6. Albertus Magnus and the Sciences
In the first section of his Commentary on Aristotle’s Physics Albertus Magnus discusses the possibility of the study of natural science. If science could only study particulars, Albert argues, then there would be no science in the sense of the demonstration of necessary causes because there would be as many sciences as there are particulars. But particulars, Albert goes on to point out, belong to definite kinds (species) and these can be studied because their causes can be demonstrated. Species have common attributes and a determined subject of which the attributes can be determined with necessity. Thus science is possible.
And this conviction about science being possible, as opposed to the Platonic and Neoplatonic tendency to discount the world of particular reality, and its presumed unaccountable changeableness, was not just a theoretical position on Albert’s part. He devotes a great deal of his time and attention to the actual empirical study of the relationships between attributes and natural subjects. Furthermore, he orders such study into what today would be called the “natural sciences”. Besides the study of the heavens and the earth and generation and corruption that he found in Aristotle, he adds the study of meteors, the mineral, animal, and vegetable kingdoms.
Albert inherited astronomy as part of the scholastic curriculum known as the quadrivium. But his interest in this science was not merely conceptual; he was also interested in using mathematical calculations and conferring with astronomical tables to study the nature of celestial bodies. He was concerned with the constellations, the sizes of planets and stars and their positions and movements in the heavens. He seems to have known about astronomical instruments, particularly the astrolabe, but gives no clue as to what method of investigation he used to carry out his studies. He did make it clear, however, that the principles of physics had to be applied to celestial bodies, which he regarded as natural physical bodies moving in real space.
Besides studying the properties of the celestial bodies themselves, he also was concerned with their effects on terrestrial objects. For example, he seems to have understood that the tides on earth were related to celestial bodies.
After astronomy, Albert develops a particular order in which he proposes to study the other sciences. In his Meteora, he explains that sublunary moveable bodies can be studied in three ways. First, in so far as they come into and pass out of being (generation and corruption). Then they must be investigated with respect to their mixture with other moveable bodies. And lastly, they need to be studied with respect to their contraction to the mineral, vegetable, and animal species. This last phase of his plan, however, is where Albert made his own contribution to the development of modern science as it is known today. That is, he undertook his own empirical investigations into the mineral, plant, and animal kingdoms.

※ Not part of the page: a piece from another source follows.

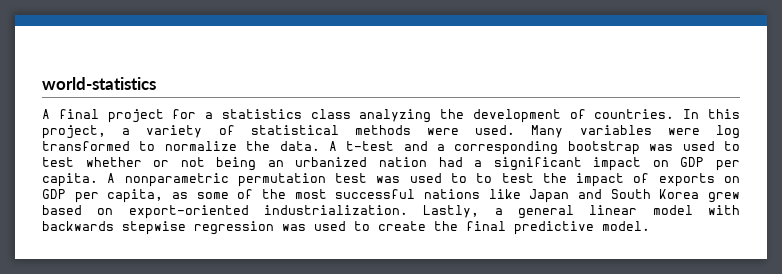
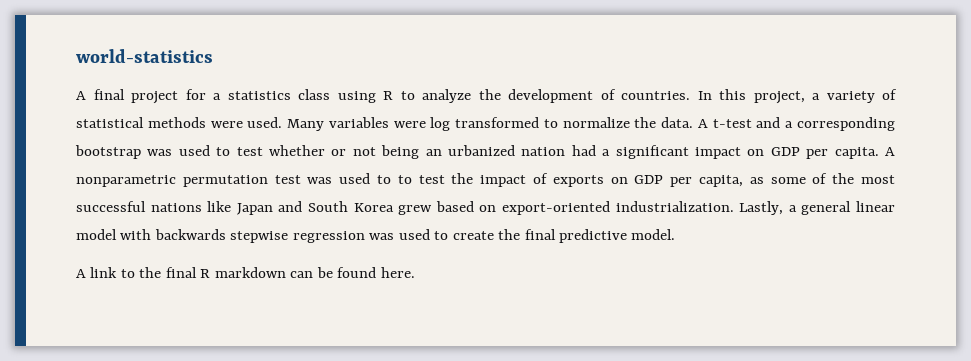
[359,109,432,123] analyzing -> [337,89,471,103] using R to analyze
(650, 226) none -> [76,267,415,278] // A link to the final R markdown can be found here.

Albert’s Treatise on Minerals (De mineralibus) shows that he undertakes his own observations and did not merely collate authorities on the topic. He studies different kinds of minerals and metals as well as rare stones. Beginning with the mineral kingdom, he notes the properties of each mineral specimen, including where it was found along with its cause or causes. Next, he deals with rare stones, investigating the powers of these specimens along with their causes. He then produces an alphabetical list of a large number of these more precious stones. Throughout the treatise, Albert is careful always to proceed from the effects or properties of the mineral world to hypotheses concerning their causes. It is clear from his text that he himself made a number of studies (experiments) with different minerals.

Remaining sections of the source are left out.